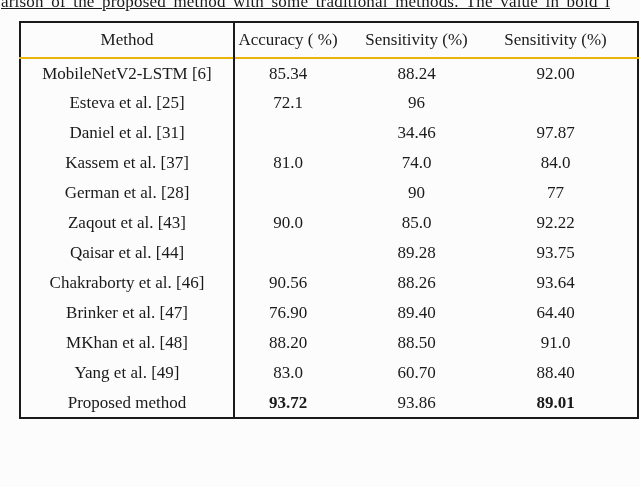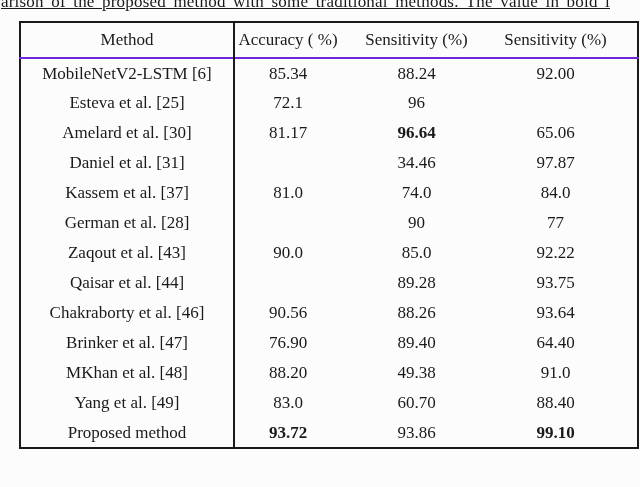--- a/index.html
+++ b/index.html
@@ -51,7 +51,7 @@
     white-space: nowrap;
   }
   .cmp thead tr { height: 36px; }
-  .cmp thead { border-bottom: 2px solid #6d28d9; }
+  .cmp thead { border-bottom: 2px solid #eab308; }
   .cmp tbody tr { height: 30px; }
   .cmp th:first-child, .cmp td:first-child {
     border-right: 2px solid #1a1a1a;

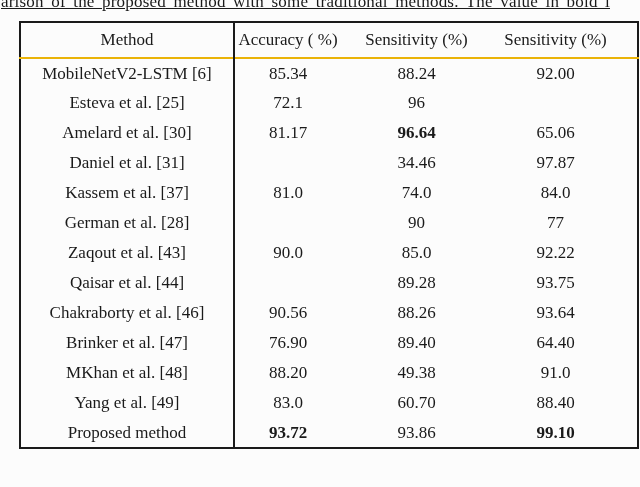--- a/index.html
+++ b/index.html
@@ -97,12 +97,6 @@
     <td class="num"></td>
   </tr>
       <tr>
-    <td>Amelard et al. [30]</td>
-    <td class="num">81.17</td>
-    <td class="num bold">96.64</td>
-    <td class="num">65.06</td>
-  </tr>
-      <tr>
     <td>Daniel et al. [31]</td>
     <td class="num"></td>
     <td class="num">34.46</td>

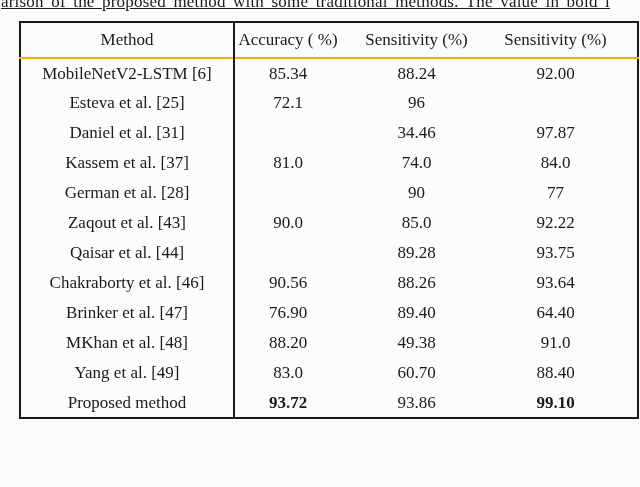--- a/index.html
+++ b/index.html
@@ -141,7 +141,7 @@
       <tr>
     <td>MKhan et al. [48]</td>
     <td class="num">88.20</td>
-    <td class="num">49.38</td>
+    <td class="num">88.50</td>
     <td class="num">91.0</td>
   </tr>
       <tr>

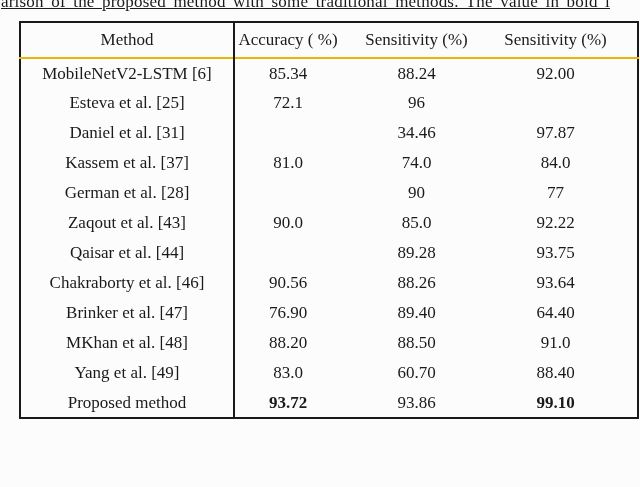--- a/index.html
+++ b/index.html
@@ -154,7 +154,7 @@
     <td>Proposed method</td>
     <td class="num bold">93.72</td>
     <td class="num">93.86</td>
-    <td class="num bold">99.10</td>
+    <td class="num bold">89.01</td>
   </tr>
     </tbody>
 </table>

---

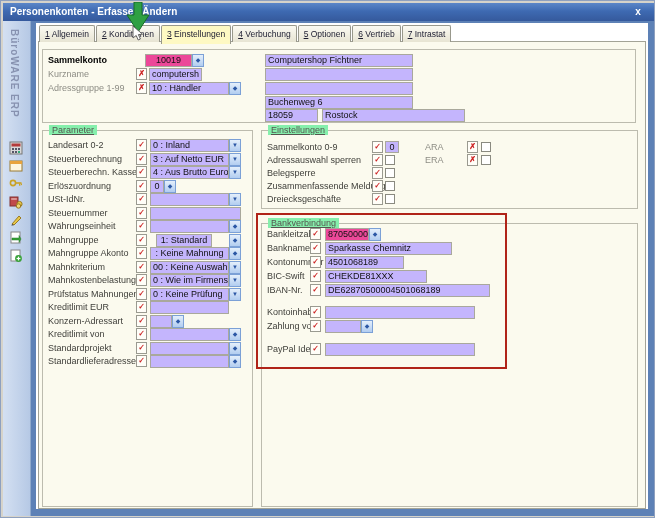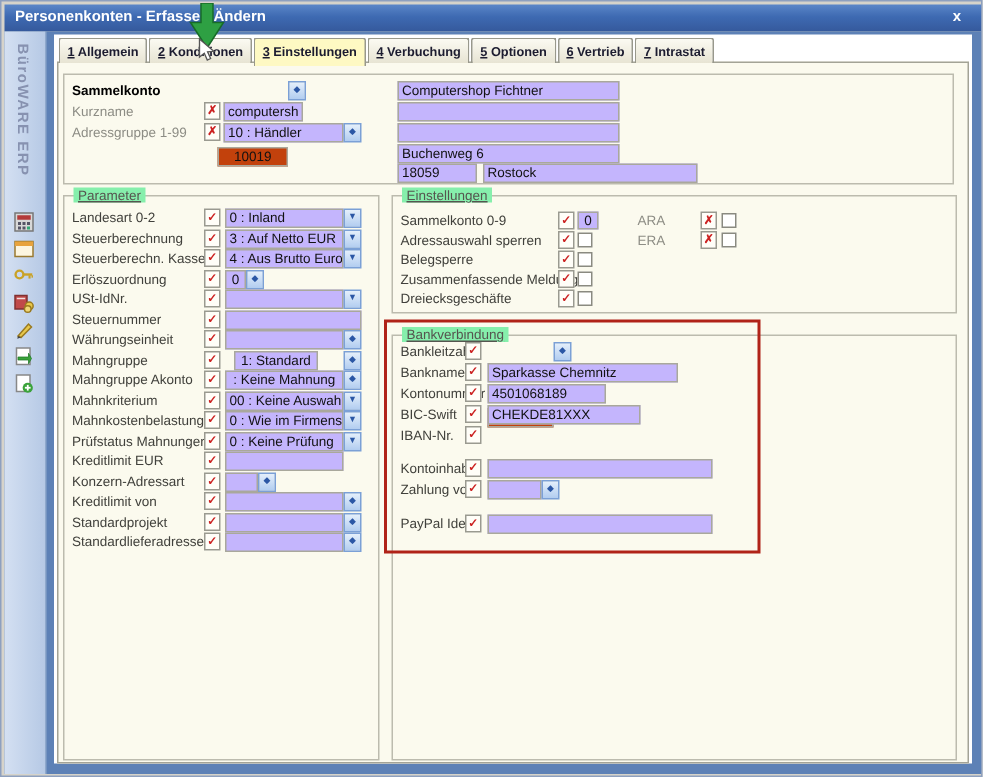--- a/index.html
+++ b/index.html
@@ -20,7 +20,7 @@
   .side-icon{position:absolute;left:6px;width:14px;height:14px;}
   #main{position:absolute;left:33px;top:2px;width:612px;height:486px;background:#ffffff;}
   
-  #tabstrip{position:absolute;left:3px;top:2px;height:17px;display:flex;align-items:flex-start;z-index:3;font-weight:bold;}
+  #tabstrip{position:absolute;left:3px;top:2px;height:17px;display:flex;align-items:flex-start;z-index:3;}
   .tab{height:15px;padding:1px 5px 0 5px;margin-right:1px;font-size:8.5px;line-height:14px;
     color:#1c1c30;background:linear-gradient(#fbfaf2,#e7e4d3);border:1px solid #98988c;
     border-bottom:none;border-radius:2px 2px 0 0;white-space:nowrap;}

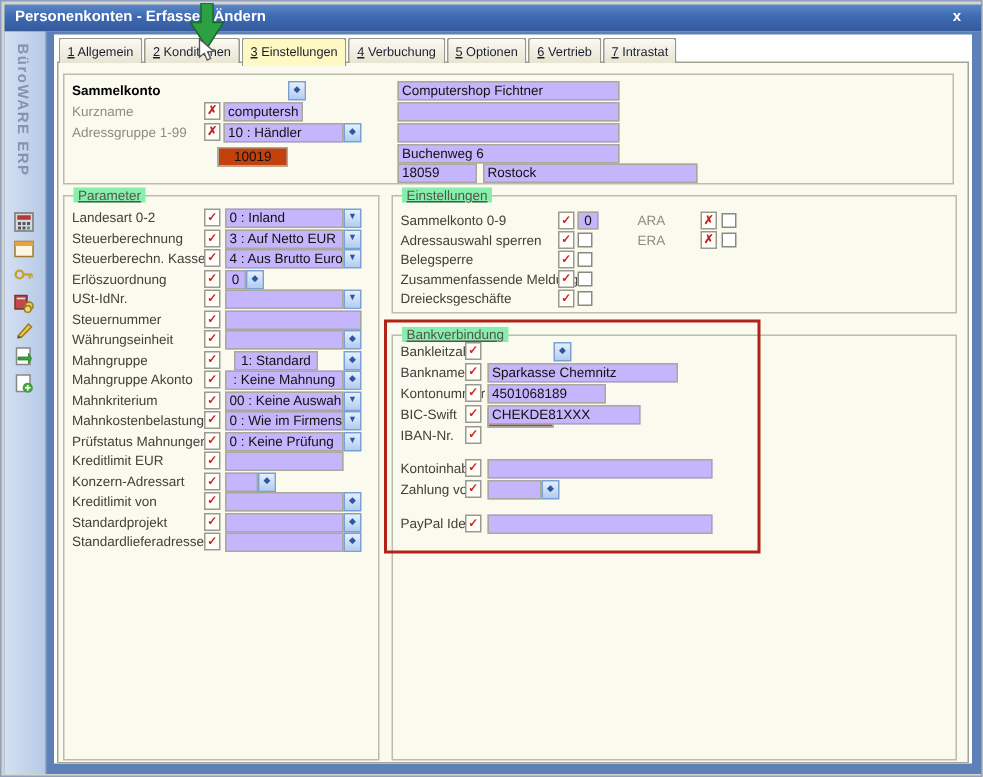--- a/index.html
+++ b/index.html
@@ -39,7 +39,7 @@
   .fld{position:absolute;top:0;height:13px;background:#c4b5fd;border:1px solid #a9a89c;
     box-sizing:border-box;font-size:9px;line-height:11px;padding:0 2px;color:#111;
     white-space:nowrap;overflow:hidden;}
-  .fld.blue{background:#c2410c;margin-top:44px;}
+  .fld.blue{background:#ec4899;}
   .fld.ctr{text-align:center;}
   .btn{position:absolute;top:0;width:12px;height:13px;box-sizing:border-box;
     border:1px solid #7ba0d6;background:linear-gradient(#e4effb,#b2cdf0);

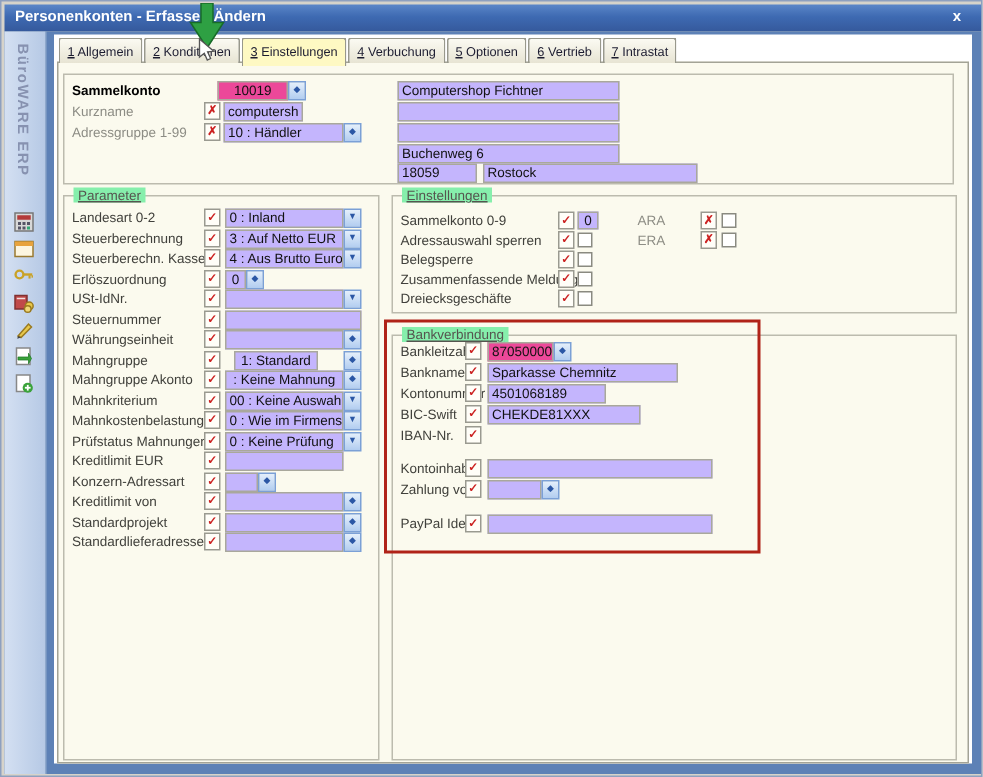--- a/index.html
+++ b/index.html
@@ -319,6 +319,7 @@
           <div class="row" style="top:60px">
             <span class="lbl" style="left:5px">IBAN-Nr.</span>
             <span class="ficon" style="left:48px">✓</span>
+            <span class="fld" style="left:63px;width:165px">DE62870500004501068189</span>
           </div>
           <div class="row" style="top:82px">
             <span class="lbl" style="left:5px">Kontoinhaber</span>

- [Task objective] In the records above, find each line with the word "right" and copy it.

- [Response area]
     border-right: 2px solid #1a1a1a;
   .tab{height:15px;padding:1px 5px 0 5px;margin-right:1px;font-size:8.5px;line-height:14px;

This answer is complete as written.